Relawan Jokowi Semprot Bonatua: Kenapa Tidak Meneliti Ijazah Mantan Presiden Lain?
JAKARTA, iNews.id - Relawan Joko Widodo (Jokowi) sekaligus Ketua Barisan Rakyat Nusantara, Relly Reagen menyoroti sikap Pengamat Kebijakan Publik, Bonatua Silalahi yang fokus meneliti ijazah Presiden ke-7 RI tersebut. Menurutnya, Bonatua seharusnya meneliti seluruh ijazah mantan presiden lainnya.
Hal itu dia sampaikan dalam program Interupsi bertajuk 'Dari Ijazah Digugat, hingga Isu Daulat Rakyat' yang disiarkan di iNews, Kamis (12/2/2026). Awalnya, Relly menilai yang dilakukan oleh Bonatua sudah sesuai, mulai dari memberikan surat ke Komisi Pemilihan Umum (KPU) hingga melakukan gugatan.
“Ini sudah sesuai dengan rel, beliau sudah melakukan memberikan surat kepada KPU, kemudian melakukan gugatan untuk keterbukaan di publik,” ucap Relly, Kamis (12/2/2026).
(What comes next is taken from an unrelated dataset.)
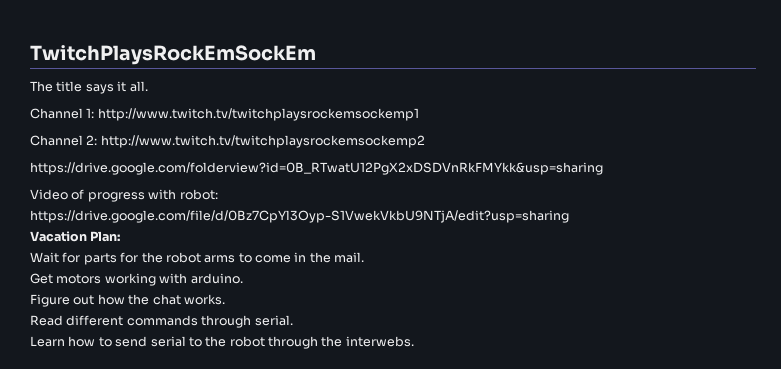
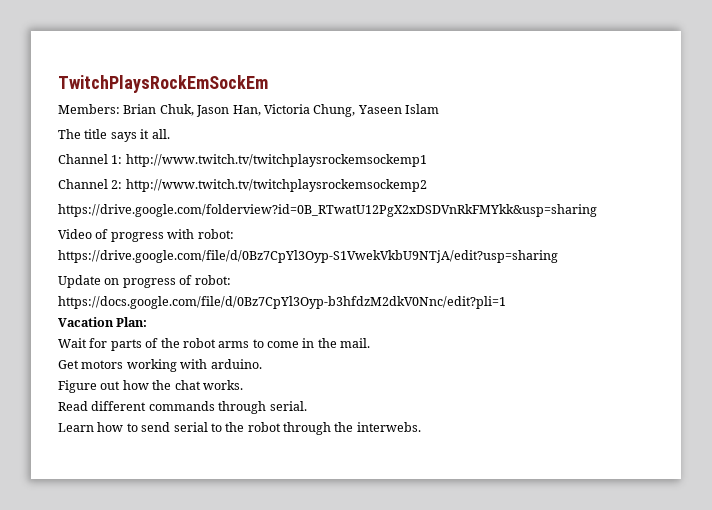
(316, 55) none -> [58,104,439,117] // Members: Brian Chuk, Jason Han, Victoria Chung, Yaseen Islam
(569, 216) none -> [58,275,231,288] [58,296,506,309] // Update on progress of robot: https://docs.google.com/file/d/0Bz7CpYl3Oyp-b3hfdzM2dkV0Nnc/edit?pli=1
[120,252,139,263] for -> [145,338,159,348] of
Namun, dia menyayangkan sikap Bonatua. Menurutnya, akan lebih adil, jika Bonatua turut meneliti ijazah-ijazah milik mantan Presiden hingga kepala daerah.
“Tapi yang sangat saya sayangkan kenapa bang Bona, kenapa Bang Bona selaku peneliti tidak melakukan penelitian terhadap ijazah mantan-mantan presiden atau mantan kepala daerah lainnya. Akan lebih fair dong ketika melakukan hal seperti itu,” tuturnya.
Sebelumnya, Komisi Informasi Pusat (KIP) mengabulkan seluruh gugatan Bonatua yang meminta ijazah Jokowi ke KPU RI. Keputusan ini tertuang dalam sidang sengketa informasi dengan agenda pembacaan putusan atas perkara Nomor 074/X/KIP-PSI/2025 yang digelar di KIP, Jakarta Pusat, Selasa (13/1/2026).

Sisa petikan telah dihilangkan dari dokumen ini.